Is it easier to instill these properties into a values-executor rather than a grader-optimizer? I don’t think so; it seems like the easiest way to instill these properties is to learn them from humans / existing knowledge; that doesn’t seem to advantage values-executors over grader-optimizers.
Possible modifications to values-executors. Following Alex’s pseudocode for a diamond values-executor, imagine a system made up of a planner that suggests plans by querying a generative model, and an evaluator that evaluates plans by predicting the consequences of the plan and evaluating how good they are. (In the pseudocode a plan is evaluated as diamondShard(WM.getConseq(plan)).) Consider possible modifications to this system:
1. Instead of having potential plan modifications sampled from a generative model, the plans could be found by black-box search (or white-box gradient ascent) over which inputs would maximize the output of the evaluator. Response: I agree this makes it more likely to find some adversarial input to the evaluator, but that’s not because you “turned it into a grader-optimizer”, it’s because you changed the planning algorithm (and in particular changed the distribution of plans considered by the planner so that adversarial plans were more likely to be considered).
2. Instead of having the evaluator rate plans based on how many diamonds are predicted to be created, we now have the evaluator rate plans based on its prediction of what the evaluator will say in the future about how many diamonds there are. This makes the agent worse. In particular, consider the plan “study the evaluator to find a way to trigger an underflow error that causes its output to wrap around to +inf”—this plan would be rejected by the original agent, but would plausibly be executed by the new agent. (This is pretty similar to the wireheading literature, e.g. Learning What to Value and current-RF optimization.) Response: I think you have created a bad grader and that’s why you’re in trouble (just as you would be in trouble if you made a values-executor with bad values). When I imagine a grader-optimizer that is actually good, I imagine a grader that disapproves of plans of the form “search for errors in the grader” (and so those plans don’t happen).

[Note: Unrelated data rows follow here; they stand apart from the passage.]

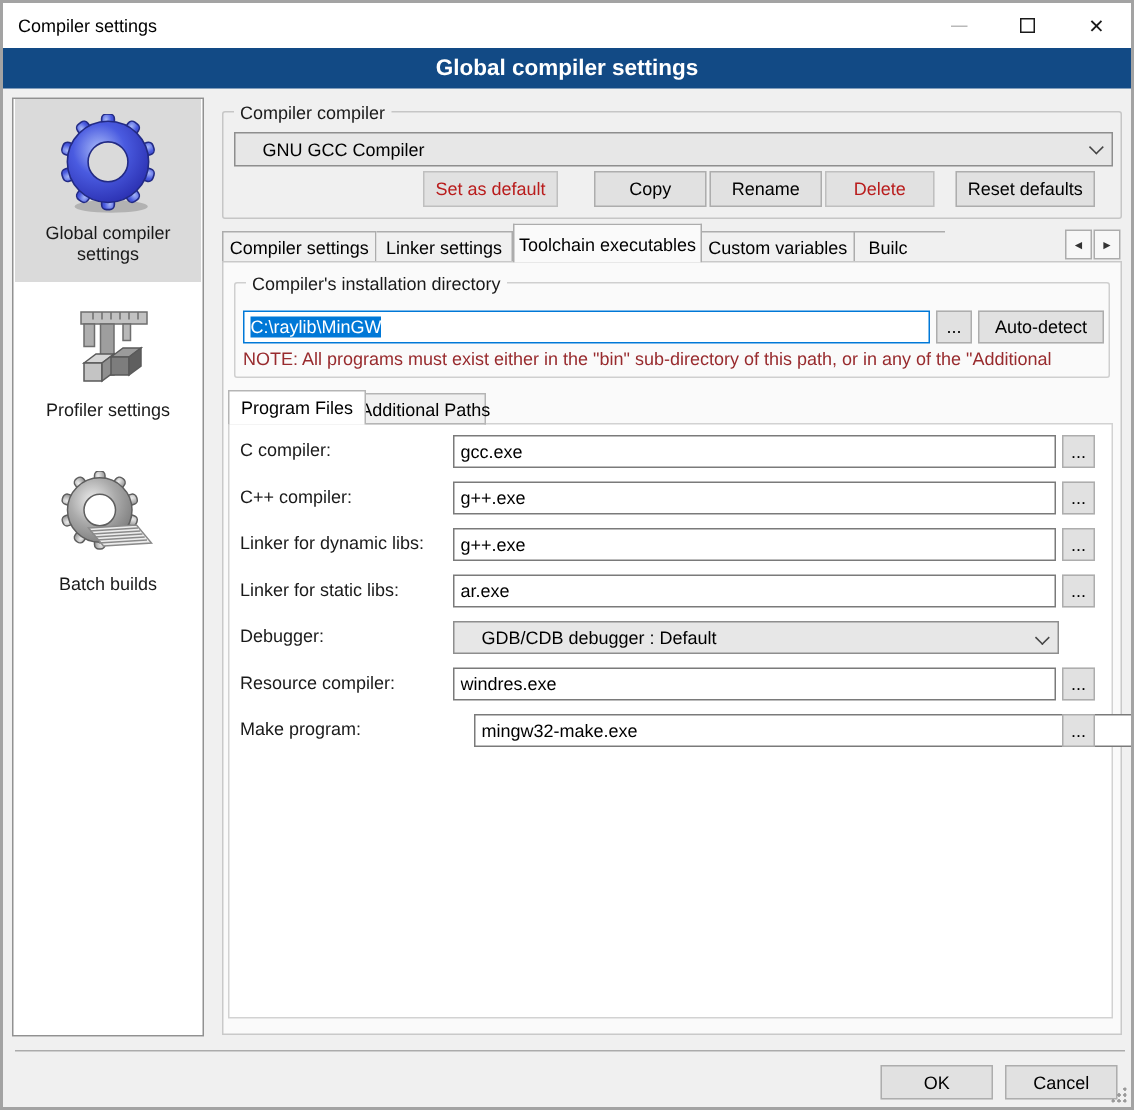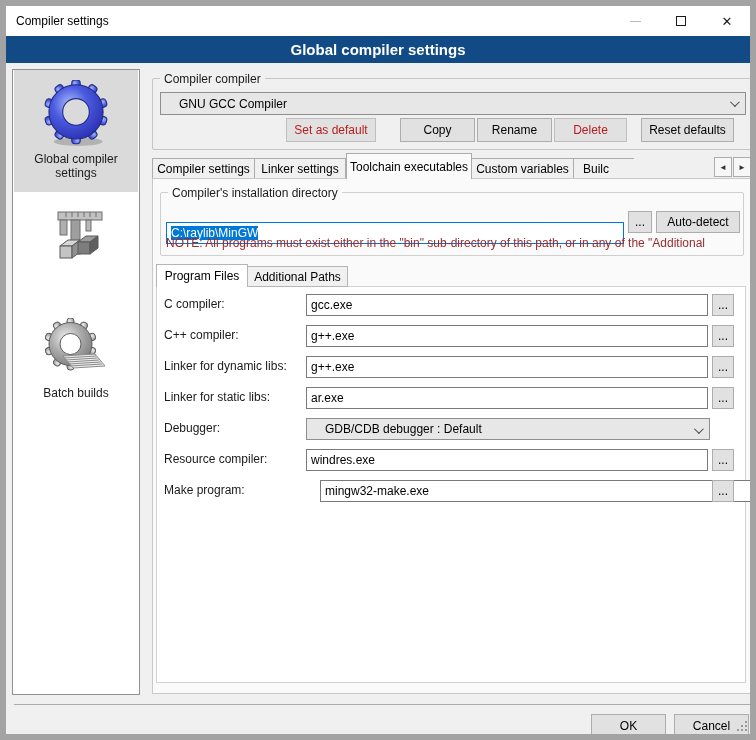"Compiler settings" .window { border: 6px solid #a3a3a3 -> 2px solid #a3a3a3 }
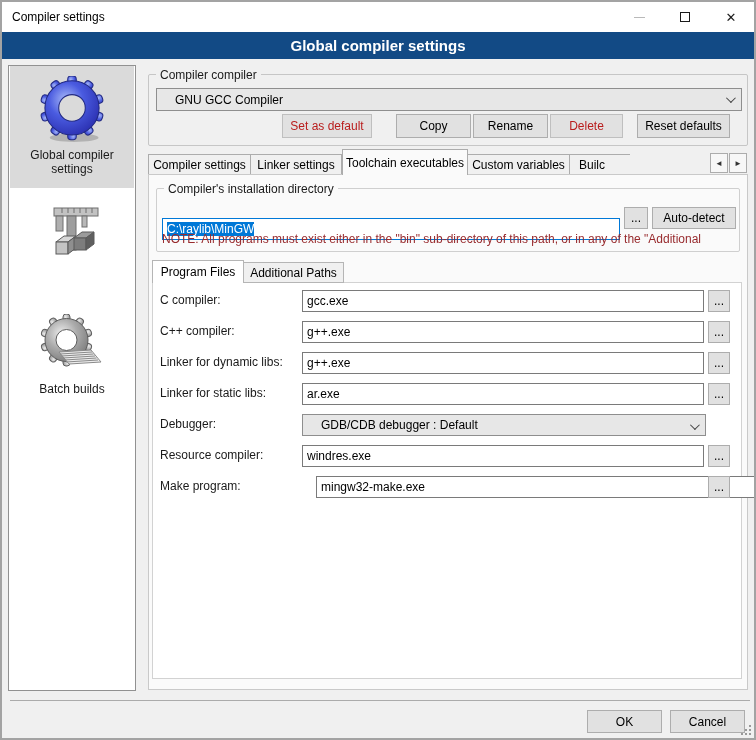"C:\raylib\MinGW" div.abs { top: 216px -> 205px }
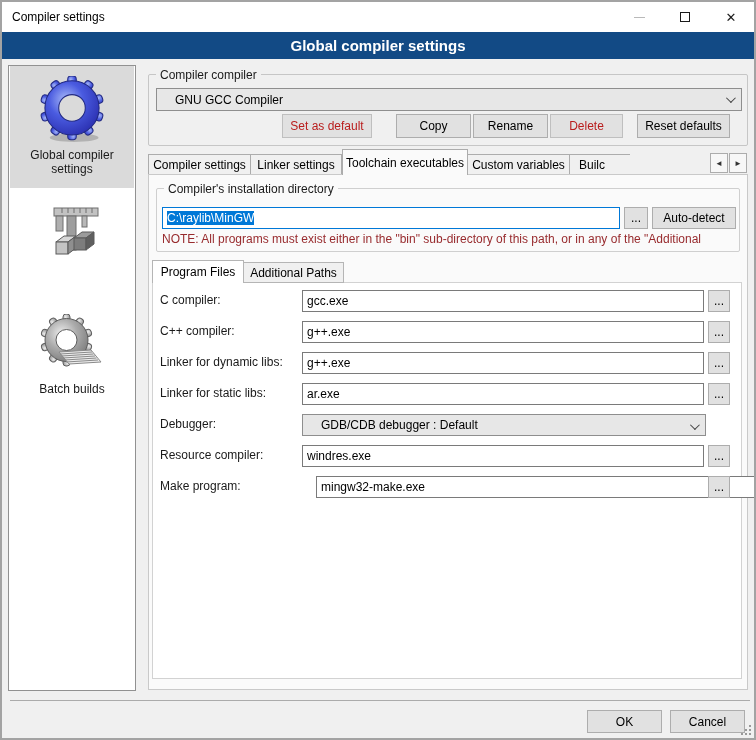"Profiler settings" span.side-label { html: none -> <span>Profiler settings</span> }
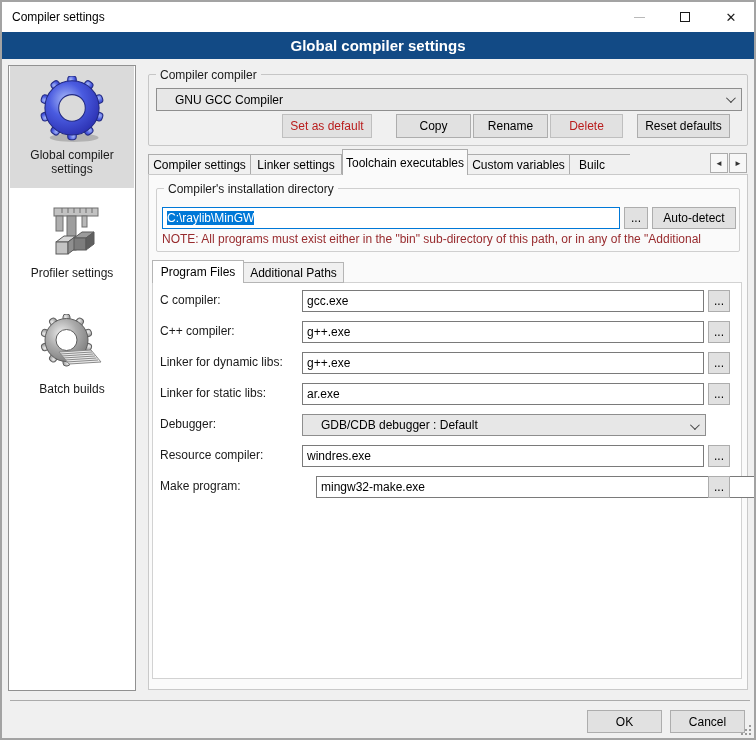"Additional Paths" div.itab { width: 100px -> 80px }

Conclusion. Putting it all together, here are a bunch of different things that can make your [planner + evaluator]-system safer:
1. Informed oversight. Ensure that the evaluator knows and understands the details about how the plan was generated. (Cf. the plagiarism example.)
2. Avoid being pushed OOD. Have the planner consider plans that are similar to those that the evaluator has had historical experience with, rather than searching over totally novel plans.
3. Current-RF optimization. The evaluator should evaluate plans using its current beliefs rather than the prediction of its future beliefs. (The latter means it will approve of plans that foreseeably manipulate it.)
4. Scaling safely. Ensure that as your AI system becomes more capable, there is also the wisdom to handle those new capabilities well. (As a particular example, the evaluator should reject plans that make the planner way more powerful without also making the evaluator a lot more powerful.)
I don’t think these are specific to values-executors rather than grader-optimizers. If you do build a grader-optimizer, you do want to take care that your grader has all of these properties; but you will need to do similar things when building a values-executor.
- TurnTrout 3 Jan 2023 5:32 UTC
  LW: 2 AF: 2
  0
  AF Parent
  Strong-upvote, strong disagreevote, thanks so much for writing this out :) I’m not going to reply more until I’ve cleared up this thread with you (seems important, if you think the pseudocode was a grader-optimizer, well… I think that isn’t obviously doomed).